Invece le cose sono andate un "pochino" avanti e non nel senso cristallizzato dalla informazione €uro-internazionalista italiana:
RIFORME (IMMIGRAZIONIST€), CRISI DI VOCAZION€ E FOLGORAZIONI IMPROVVIS€ SULLA GERMANIA
PORTOGALLO, POLONIA (Atene è "pacificata"?): IL "TRIONFO" DELL'€UROPA DEL FOGNO. O NO?
5. Appunto a conferma di questa maggior connessione con la realtà della stampa anglosassone (e scusate la lunga premessa che mi pareva una "carrellata" necessaria "about the Big Picture"), vi riporto il succo di un articolo di Paul Taylor, corrispondente della Reuters, apparso sul (per me consueto) International New York Times (pag.17). Appena uscito il 27 ottobre ci riassume il quadro delle "reali" posizioni europee. O "europeiste", fate voi: rimane comunque uno spettacolo tragicomico. Il titolo è "L'immigrazione infrange l'unità dell'Europa".
Nel passaggio cruciale dell'articolo, Taylor sintetizza le controversie insorte all'interno dell'Unione, specialmente con riguardo alla posizione che vanno assumendo i "paesi dell'Est", non solo la (mediaticamente) odiatissima (in Italia) Ungheria di Orban, ma anche Polonia e Slovenia e via dicendo (v.links più sopra):
"I governi dell'Europa centrale e orientale stanno resistendo alle richieste di Berlino e Bruxelles sull'accettazione obbligatoria di quote di rifugiati".

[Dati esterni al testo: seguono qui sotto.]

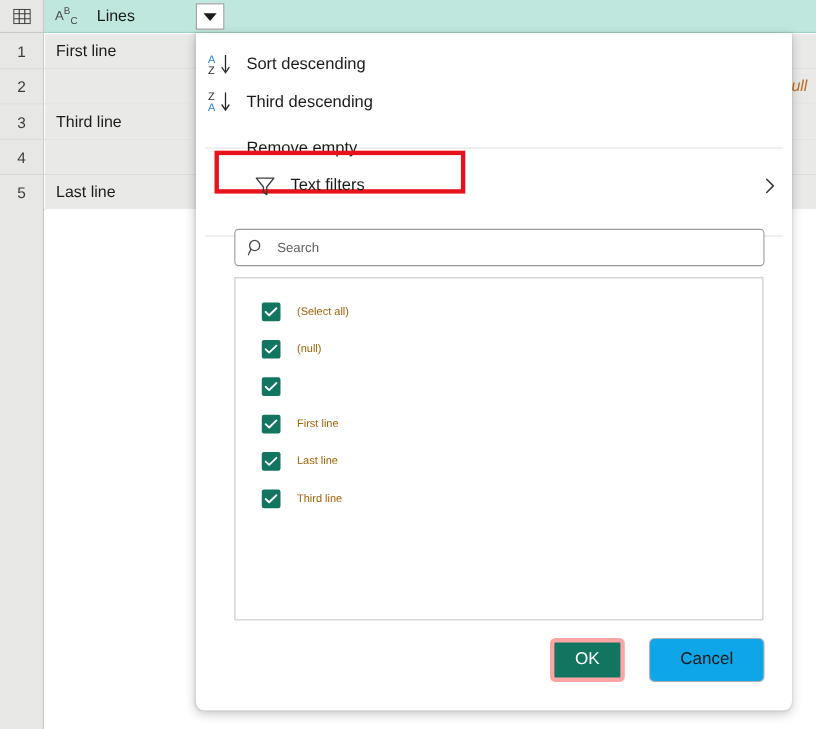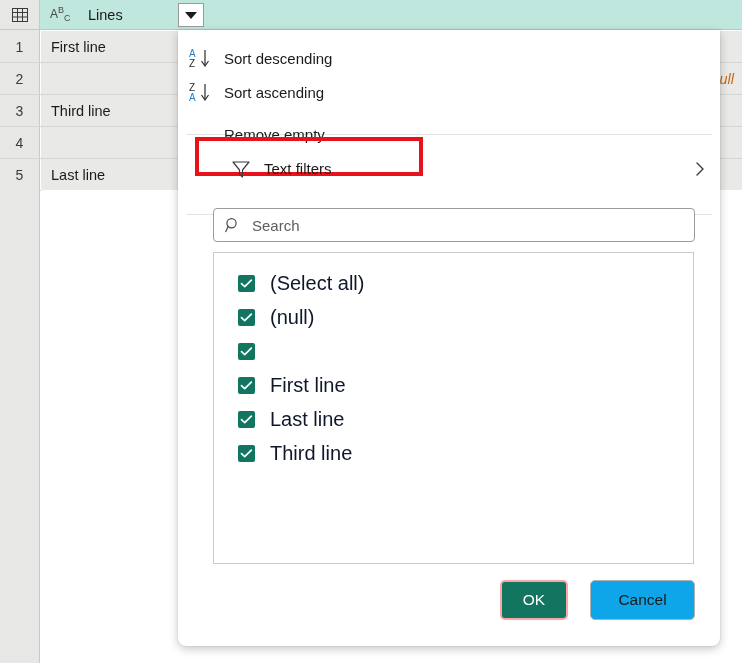--- a/index.html
+++ b/index.html
@@ -231,21 +231,21 @@
     cursor: text;
   }
   .search-box .s-icon {
     width: 38px;
     display: flex;
     align-items: center;
     justify-content: center;
     flex: 0 0 38px;
   }
   .search-box .s-text {
-    font-size: 15px;
+    font-size: 12px;
     color: #5d5d5d;
   }
 
   
   .list-box {
     position: absolute;
     left: 35px; top: 222px;
     width: 481px; height: 312px;
     border: 1px solid #c9c9c9;
     box-sizing: border-box;
@@ -266,22 +266,22 @@
     border-radius: 2px;
     background: #12755f;
     display: flex;
     align-items: center;
     justify-content: center;
     flex: 0 0 17px;
   }
   .cb svg { display:block; }
   .li-label {
     margin-left: 15px;
-    font-size: 20px;
-    color: #0f172a;
+    font-size: 10px;
+    color: #a16207;
   }
 
   
   .btn-row {
     position: absolute;
     left: 0; top: 550px;
     width: 542px; height: 46px;
   }
   .btn {
     position: absolute;
@@ -292,21 +292,21 @@
     align-items: center;
     justify-content: center;
     font-size: 15.5px;
     cursor: pointer;
   }
   #btn-ok {
     left: 322px; top: 0;
     width: 68px;
     background: #12755f;
     color: #ffffff;
-    border: 2px solid #fca5a5;
+    border: 4px solid #fca5a5;
   }
   #btn-cancel {
     left: 412px; top: 0;
     width: 105px;
     background: #0ea5e9;
     color: #1b1b1b;
     border: 1px solid #b0b0b0;
   }
 </style>
 </head>
@@ -384,21 +384,21 @@
 
   <div class="menu-item" id="menu-sort-desc">
     <span class="mi-icon">
       <svg width="26" height="22" viewBox="0 0 26 22">
         <text x="1" y="9" font-family="Liberation Sans, sans-serif" font-size="10" fill="#2b2b2b">Z</text>
         <text x="1" y="19" font-family="Liberation Sans, sans-serif" font-size="10" fill="#1f7fd0">A</text>
         <line x1="17" y1="2" x2="17" y2="17" stroke="#2b2b2b" stroke-width="1.2"></line>
         <path d="M13.5 13 L17 18 L20.5 13" fill="none" stroke="#2b2b2b" stroke-width="1.2"></path>
       </svg>
     </span>
-    <span class="mi-label">Sort ascending</span>
+    <span class="mi-label">Third descending</span>
   </div>
 
   <div class="menu-sep" id="sep-top"></div>
 
   <div class="menu-item" id="menu-remove-empty">
     <span class="mi-icon"></span>
     <span class="mi-label">Remove empty</span>
   </div>
 
   <div class="highlight-box"></div>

Commento: ma già l'accertamento della qualità di rifugiato, stante anche il prevedibile boom del traffico di documenti falsificati, pone dei problemi non indifferenti e amplifica inevitabilmente, - ed è questo il clou della materia del contendere- il problema della "accoglienza" indiscriminata di immigrati economici, indistinguibili, ex ante, dai rifugiati.
6. Ma è quello che successivamente aggiunge Taylor che dovrebbe far riflettere (se fosse almeno oggetto di adeguato risalto nell'informazione. In Italia):
"La crisi ha anche aperto fratture tra le istituzioni europee, con la Commissione europea condotta da Claude Juncker che tratta il problema come una sfida "umanitaria" di lungo termine per integrare i rifugiati nella società europea. In contrasto, Tusk, presidente dello European Council, già primo ministro polacco, che presiede i summit europei, definisce l'ondata di migranti una "minaccia" da fermare all'origine o da "contenere", specificamente pagando la Turchia per trattenere sul suo territorio i rifugiati".
Quello che volevo far notare è che le parole di Juncker vanno meglio esplicitate: sempre e in ogni caso. Perchè non bisogna dimenticare che il buon Claude è l'autore di questa illuminante esplicitazione dello stile di governo €uropeo: "prendiamo una decisione e la mettiamo sul tavolo, aspettando di vedere quali reazioni susciterà; se non vi sono resistenze perchè nessuno ci ha capito nulla, andiamo avanti fino al punto di non ritorno...".
7. Dunque una dichiarazione di Juncker come presidente della Commissione va necessariamente "espansa" e resa comprensibile nel suo senso autentico e sostanziale. Nel caso, non lo faremo noi stessi. Cosa significhi "una sfida umanitaria di lungo termine", ce lo dice nel prosieguo lo stesso articolo di Taylor. E per bocca del socialista Frans Timmermans; non uno qualunque, ma un "grande" europeista (primo vice-presidente della Commissione UE e attualmente commissario europeo per le Relazioni Interistituzionali e l'Amministrazione.
Dice Timmermans, dunque molto ufficialmente circa la posizione della Commissione:
"La cosa peggiore che potremmo fare è presentare alla gente un quadro in cui se noi adottiamo queste misure (cioè di tutela delle frontiere e anche di accordi con la Turchia), il problema cesserà. Invece, rimarrà con noi PER UNA GENERAZIONE".
...
Un fatto: la Francia sarebbe già uscita dall'euro se non avesse una classe di governo che "crede" nelle teorie neoclassiche, in virtù di un'embricazione anche personale col mondo bancario. Quindi lo switch-out deve ricevere una spinta decisiva di carattere politico: e questa possono dargliela solo gli USA (se, finalmente, ammettessero che l'UEM NON COINCIDE CON "US-E IN ITINERE").